© Frédéric Naveteur
Les Pierres Jumelles, dans l’Arrageois

Un parfum d’ésotérisme

par JACQUES KMIECIAK
Publié le 10 septembre 2021 à 12:18

À Mont-Saint-Éloi, près du hameau d’Écoivres, les Pierres Jumelles stimulent toujours autant l’imagination de nos contemporains.

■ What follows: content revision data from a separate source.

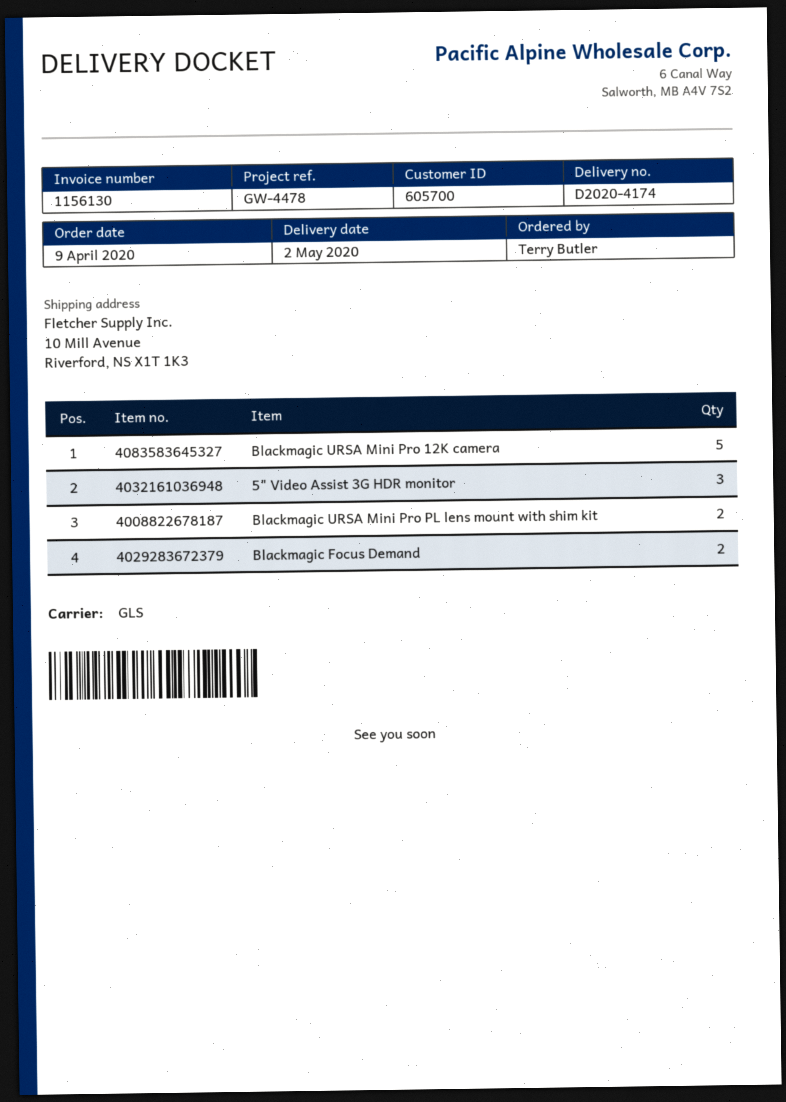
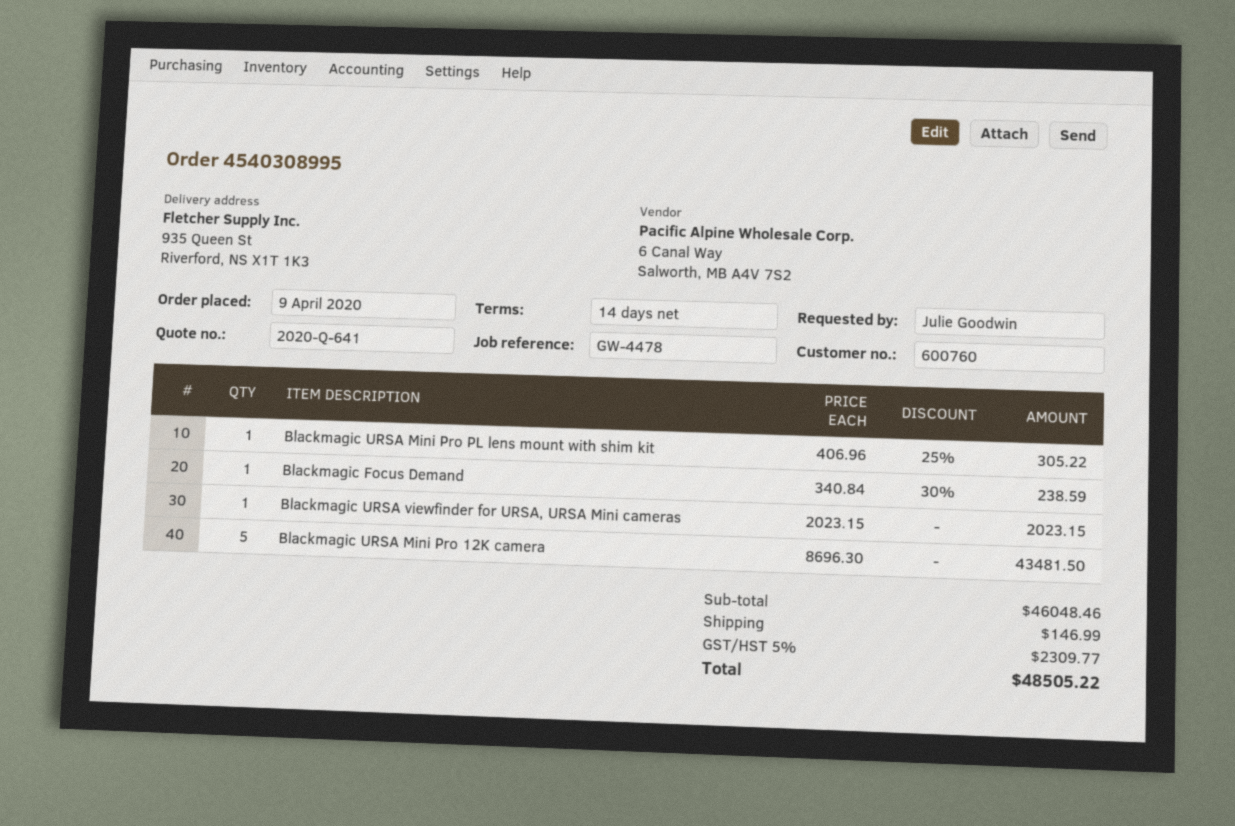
customer number: 605700 -> 600760
ordered by: Terry Butler -> Julie Goodwin
ship to: 10 Mill Avenue, Riverford, NS X1T 1K3 -> 935 Queen St, Riverford, NS X1T 1K3
5" Video Assist 3G HDR monitor: 3 -> none
Blackmagic URSA Mini Pro PL lens mount with shim kit: 2 -> 1
Blackmagic Focus Demand: 2 -> 1
Blackmagic URSA viewfinder for URSA, URSA Mini cameras: none -> 1

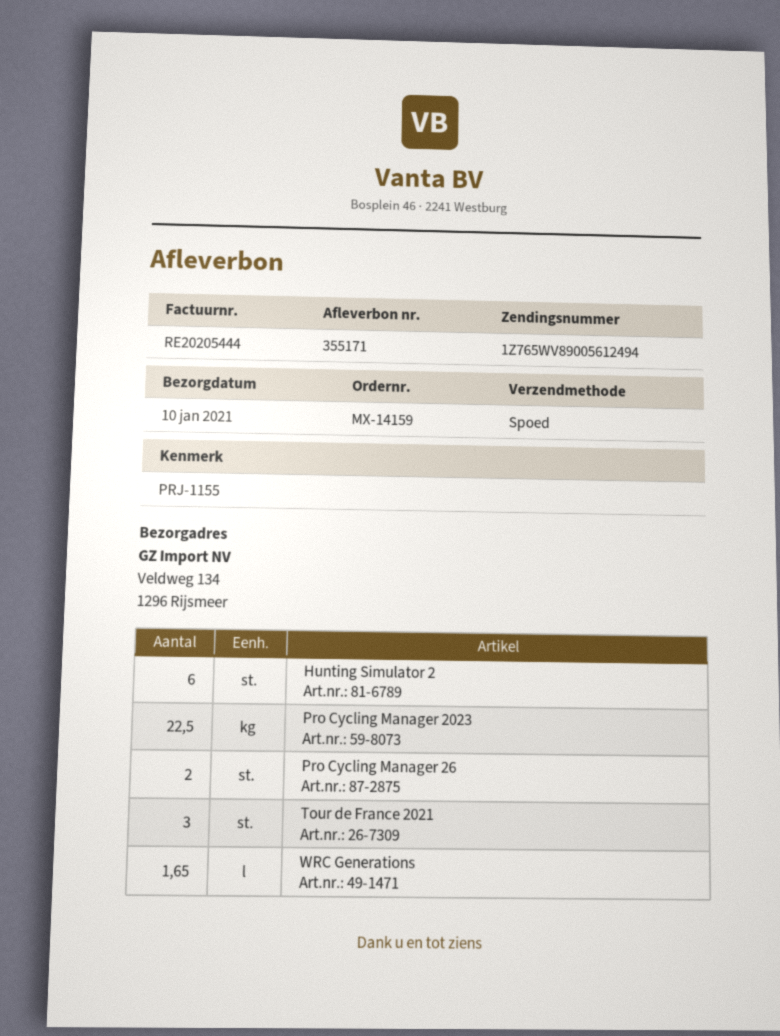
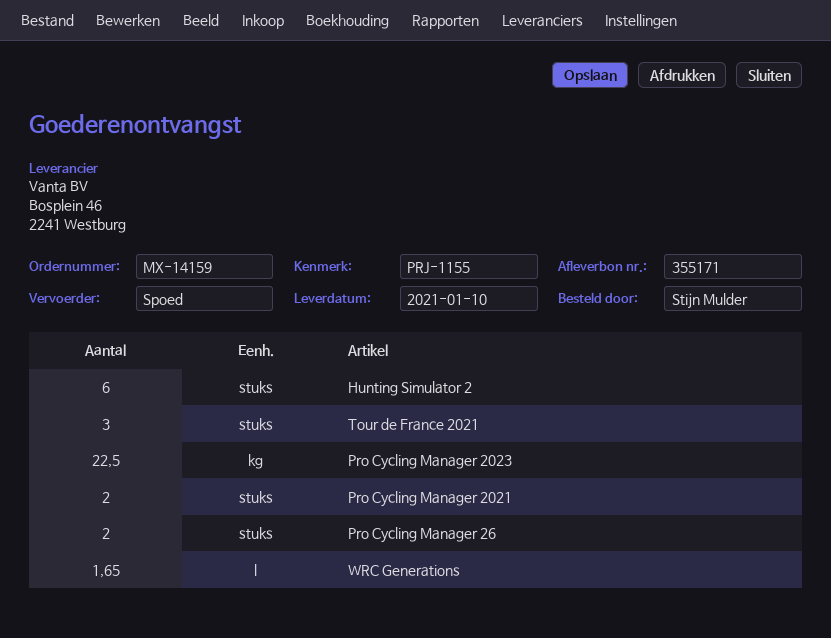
Pro Cycling Manager 2021: none -> 2

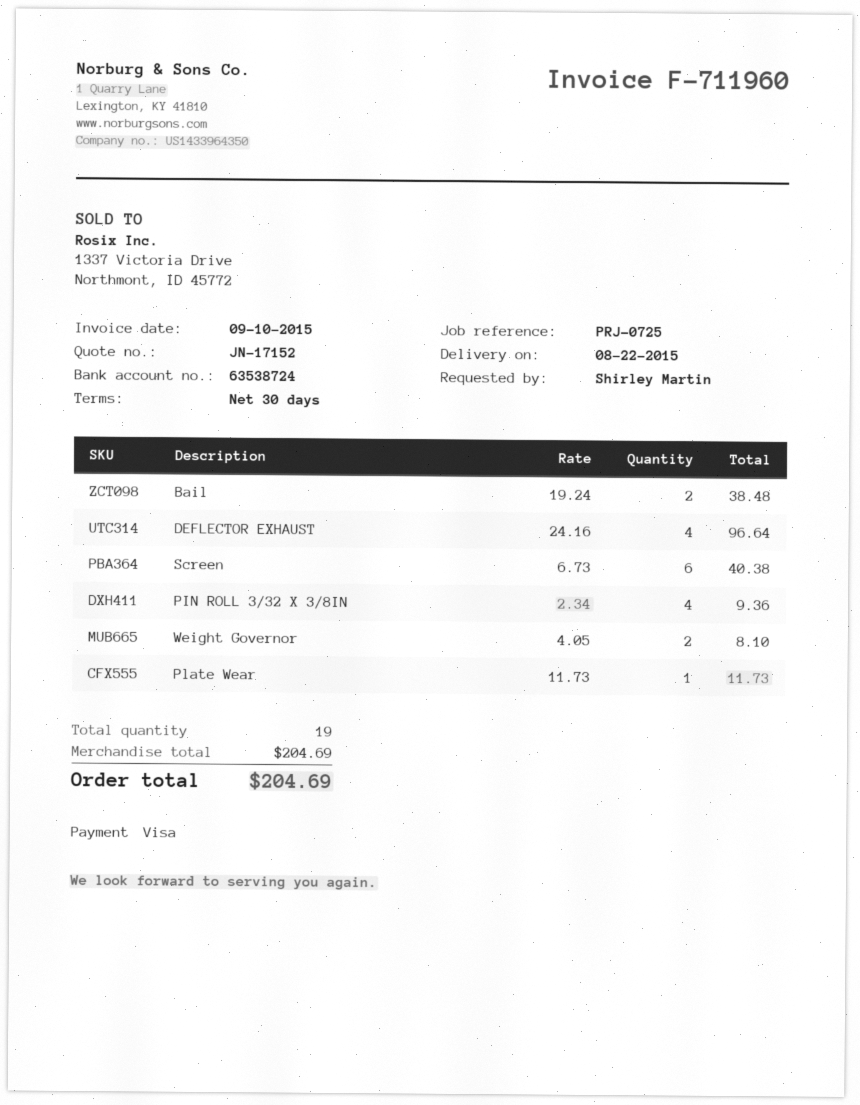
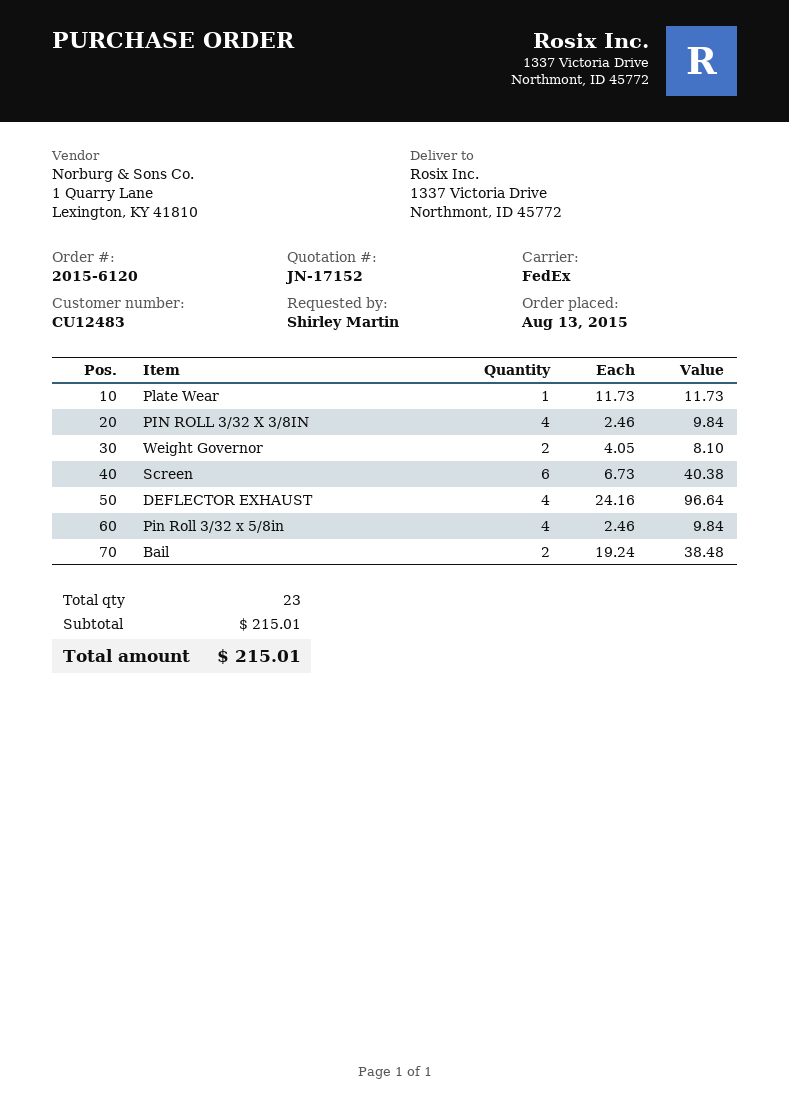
PIN ROLL 3/32 X 3/8IN: 4 x 2.34 = 9.36 -> 4 x 2.46 = 9.84
Pin Roll 3/32 x 5/8in: none -> 4 x 2.46 = 9.84
total quantity: 19 -> 23
subtotal: 204.69 -> 215.01
total: 204.69 -> 215.01

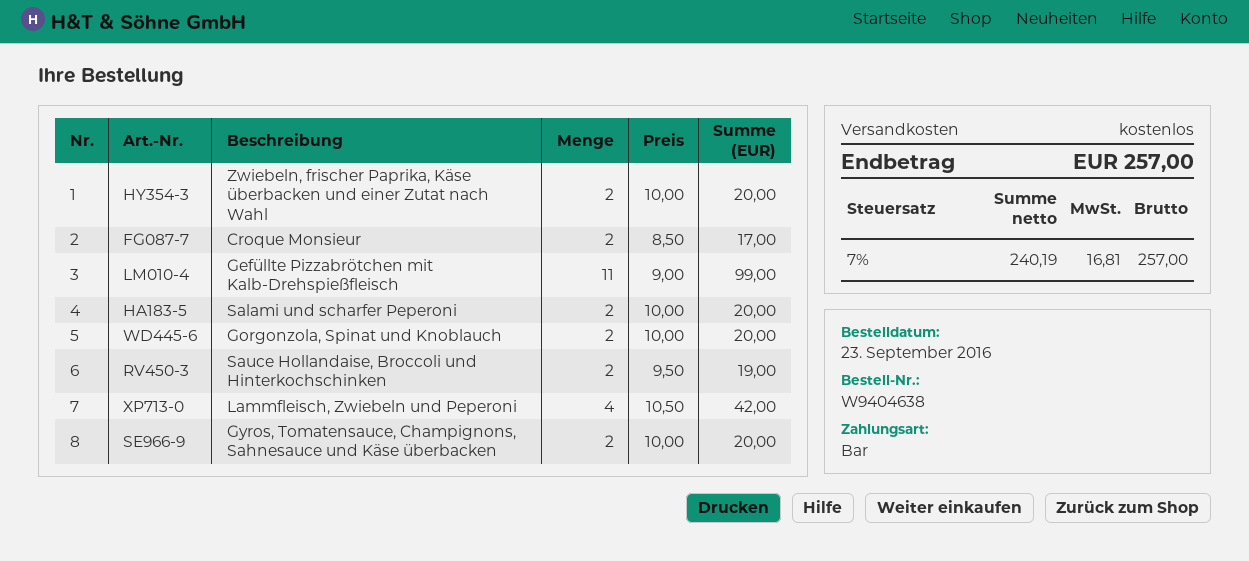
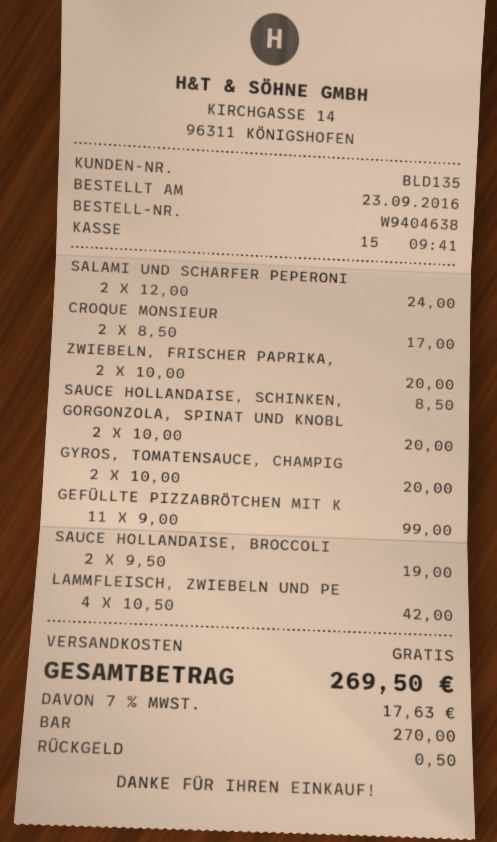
Salami und scharfer Peperoni: 2 x 10.00 = 20.00 -> 2 x 12.00 = 24.00
SAUCE HOLLANDAISE, SCHINKEN,: none -> 1 x 8.50 = 8.50
tax: 7% = 16.81 -> 7% = 17.63
total: 257.00 -> 269.50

Des couronnes de paille séchée, un bouquet de fleurs, une bougie allumée disposés à leurs pieds… Un parfum de mystère flotte autour des Pierres Jumelles. Il y serait loisible d’y observer des radiesthésistes qui, pendule à la main, sonderaient les forces telluriques qui s’en dégagent. Lors du solstice d’été, il ne serait pas rare d’y côtoyer des amateurs d’ésotérisme, qui leur prêtent des vertus magiques. « Beaucoup de légendes circulent à leur propos. On y verrait la trace de personnages pétrifiés, des monuments druidiques liés aux sacrifices humains ou habités par des forces maléfiques. De nos jours encore, elles sont censées favoriser la santé », assure le Centre d’observation et d’étude archéologiques du Pas-de-Calais. Et la fécondité aussi, leur contact offrant aux femmes stériles l’opportunité d’avoir des enfants…

Rites solaires ?

Selon une autre légende, ces « Pierres du Diables » auraient été jetées là de rage par Satan en personne, s’estimant trahi par la reine Brunehaut avec qui il avait passé un pacte en vue de la construction de la chaussée éponyme reliant Arras à la côte. Une tradition orale attribue par ailleurs leurs origines à Baudouin Bras-de-Fer. Ce compte de Flandre aurait, en 862, planté à cet endroit ces deux stèles pour célébrer des victoires remportées sur le roi de France. « Cette assertion n’a aucun fondement ! » souligne François Beirnaert, chargé de mission « tourisme » à la communauté urbaine d’Arras. Selon lui, les spécialistes ont démontré qu’il s’agissait bien de mégalithes datant de 4 000 à 3 000 ans avant Jésus-Christ. Quelles étaient leurs fonctions ? « On l’ignore avec exactitude. Il s’agissait peut-être d’un point d’observation du ciel lié à des rites solaires. Des tombes ont été retrouvées à proximité, mais elles sont d’origine gallo-romaine, les Gaulois ayant l’habitude de réutiliser des sites anciens. » Il est probable que les hommes du Néolithique aient fait venir ces pierres du bois d’Écoivres voisin qui en regorgeait. « L’usage de la roue n’étant pas d’actualité dans nos contrées à l’époque, comment ces grès de trois mètres de haut et de plusieurs tonnes ont-ils été transportés ? » s’interroge Frédéric, un promeneur. « On suppose que le déplacement se faisait à l’aide de cordes en les faisant rouler sur des rondins », indiquent les archéologues.

Espace aménagé

L’endroit offre un point de vue remarquable sur les deux tours en ruines de l’abbaye de Mont-Saint-Éloi, témoins de la folie des hommes. Si cet ensemble mégalithique n’exerce pas auprès des touristes la même attractivité que Carnac en Bretagne ou Stonehenge en Angleterre, « ces menhirs demeurent une curiosité locale », poursuit François Beirnaert. D’autant qu’au début des années 2000, la commune a décidé de valoriser ce site en le municipalisant, alors qu’auparavant, « il appartenait à des agriculteurs qui se plaignaient de voir leur champ saccagé par les curieux ». Son accès en a été largement facilité. Un petit parking offre même désormais de se garer à proximité.

Pour accéder aux Pierres Jumelles d’Arras, dites aussi « Pierres d’Acq », remonter la Chaussée Brunehaut (RD 341) vers Mont-Saint-Éloi, traverser le village et prendre le premier chemin à gauche à la sortie de celui-ci.